Last year the Canada Post issued a set of stamps illustrating ghostly happening across the country. They have now followed this with a second set, showing more haunted sites in Canada. There are five stamps, all for the domestic postal rate. They are also issued as a miniature sheet.
The press release comments: This year’s set highlights stories about Vancouver’s Gastown – believed to have the most haunted history of any other neighbourhood in Canada; the rumbling ghostly ox cart that panicked the soldiers of the Red River Valley’s Lower Fort Garry, in Manitoba; Marie-Josephte Corriveau, whose soul is said to wander the dark roads and forests near Lévis, Quebec; the Caribou Hotel in Carcross, Yukon, rumoured to be haunted by its past innkeeper; and the Grey Lady who wanders the Halifax Citadel National Historic Site searching for her lost love.
Carcross, Yukon – Caribou Hotel: Built in the town of Bennett in 1898 at the start of the Klondike Gold Rush, the hotel is rumoured to be haunted by late hotel co-owner Bessie Gideon’s ghost.
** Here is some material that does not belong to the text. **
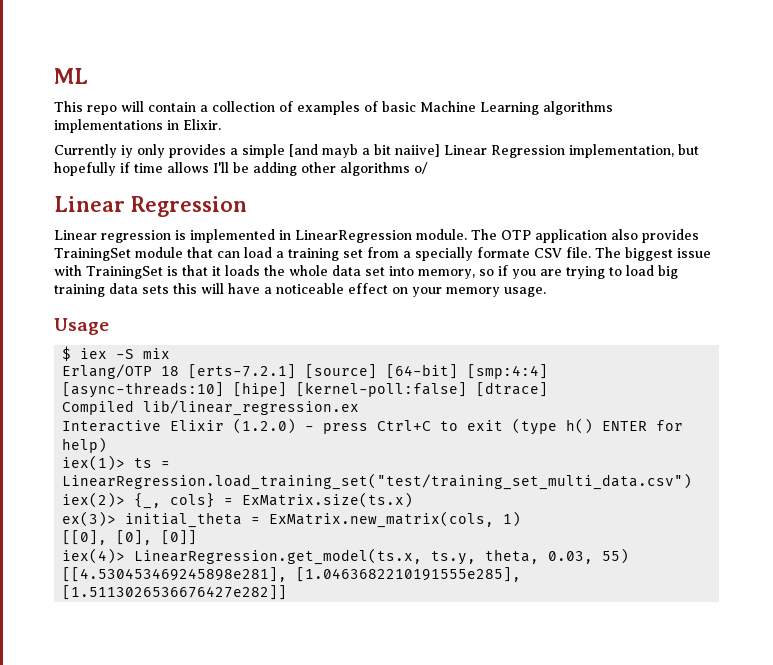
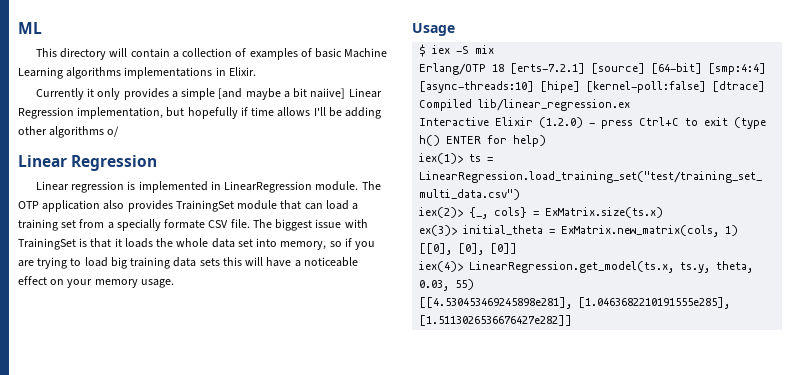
[87,105,117,115] repo -> [60,48,107,60] directory
[121,145,133,158] iy -> [87,88,95,97] it
[322,144,358,158] mayb -> [245,88,281,100] maybe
She was supposedly buried in Carcross but a cemetery survey did not locate her grave.
Red River Valley, Manitoba – the ox cart: In 1903, soldiers at the Red River Valley’s Fort Garry claimed to have seen phantoms driving a cart pulled by a team of oxen pass through their post at night.
Gastown, Vancouver, British Columbia – haunted history: Legend has it the Waterfront Station and several bars and restaurants in the neighbourhood are all haunted – making it home to more dearly departed but persistently present spirits than any neighbourhood in Canada.
Lévis, Quebec – Marie-Josephte Corriveau: In 1763, she was executed on charges of murder. Her soul was said to walk the road at night, approaching travelers and grabbing anyone passing by with her claw-like hands as she opened her blood-red eyes.